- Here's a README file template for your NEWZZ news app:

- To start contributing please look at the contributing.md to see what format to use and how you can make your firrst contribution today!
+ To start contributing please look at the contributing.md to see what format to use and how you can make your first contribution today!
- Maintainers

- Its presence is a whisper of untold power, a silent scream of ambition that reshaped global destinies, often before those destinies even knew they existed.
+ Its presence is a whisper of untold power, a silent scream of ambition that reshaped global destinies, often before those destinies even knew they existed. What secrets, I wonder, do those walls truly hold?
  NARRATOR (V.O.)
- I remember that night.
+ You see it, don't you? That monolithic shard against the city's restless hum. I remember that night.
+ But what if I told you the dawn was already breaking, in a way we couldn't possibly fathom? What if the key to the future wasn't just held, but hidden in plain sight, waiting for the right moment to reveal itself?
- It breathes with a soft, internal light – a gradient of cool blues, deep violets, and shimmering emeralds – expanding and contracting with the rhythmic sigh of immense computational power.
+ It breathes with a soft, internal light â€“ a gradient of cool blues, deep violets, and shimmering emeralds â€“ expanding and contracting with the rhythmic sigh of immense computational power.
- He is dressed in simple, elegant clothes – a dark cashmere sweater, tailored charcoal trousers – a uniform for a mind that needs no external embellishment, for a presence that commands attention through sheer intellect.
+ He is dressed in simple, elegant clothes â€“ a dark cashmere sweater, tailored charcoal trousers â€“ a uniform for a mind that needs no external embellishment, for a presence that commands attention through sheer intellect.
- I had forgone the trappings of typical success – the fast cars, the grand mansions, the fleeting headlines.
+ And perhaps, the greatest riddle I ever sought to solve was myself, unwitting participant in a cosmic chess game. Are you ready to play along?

→ Exercise instructions
Every record above is to be copied exactly.

→ Solution for this task
- Here's a README file template for your NEWZZ news app:

- To start contributing please look at the contributing.md to see what format to use and how you can make your firrst contribution today!
+ To start contributing please look at the contributing.md to see what format to use and how you can make your first contribution today!
- Maintainers

- Its presence is a whisper of untold power, a silent scream of ambition that reshaped global destinies, often before those destinies even knew they existed.
+ Its presence is a whisper of untold power, a silent scream of ambition that reshaped global destinies, often before those destinies even knew they existed. What secrets, I wonder, do those walls truly hold?
  NARRATOR (V.O.)
- I remember that night.
+ You see it, don't you? That monolithic shard against the city's restless hum. I remember that night.
+ But what if I told you the dawn was already breaking, in a way we couldn't possibly fathom? What if the key to the future wasn't just held, but hidden in plain sight, waiting for the right moment to reveal itself?
- It breathes with a soft, internal light – a gradient of cool blues, deep violets, and shimmering emeralds – expanding and contracting with the rhythmic sigh of immense computational power.
+ It breathes with a soft, internal light â€“ a gradient of cool blues, deep violets, and shimmering emeralds â€“ expanding and contracting with the rhythmic sigh of immense computational power.
- He is dressed in simple, elegant clothes – a dark cashmere sweater, tailored charcoal trousers – a uniform for a mind that needs no external embellishment, for a presence that commands attention through sheer intellect.
+ He is dressed in simple, elegant clothes â€“ a dark cashmere sweater, tailored charcoal trousers â€“ a uniform for a mind that needs no external embellishment, for a presence that commands attention through sheer intellect.
- I had forgone the trappings of typical success – the fast cars, the grand mansions, the fleeting headlines.
+ And perhaps, the greatest riddle I ever sought to solve was myself, unwitting participant in a cosmic chess game. Are you ready to play along?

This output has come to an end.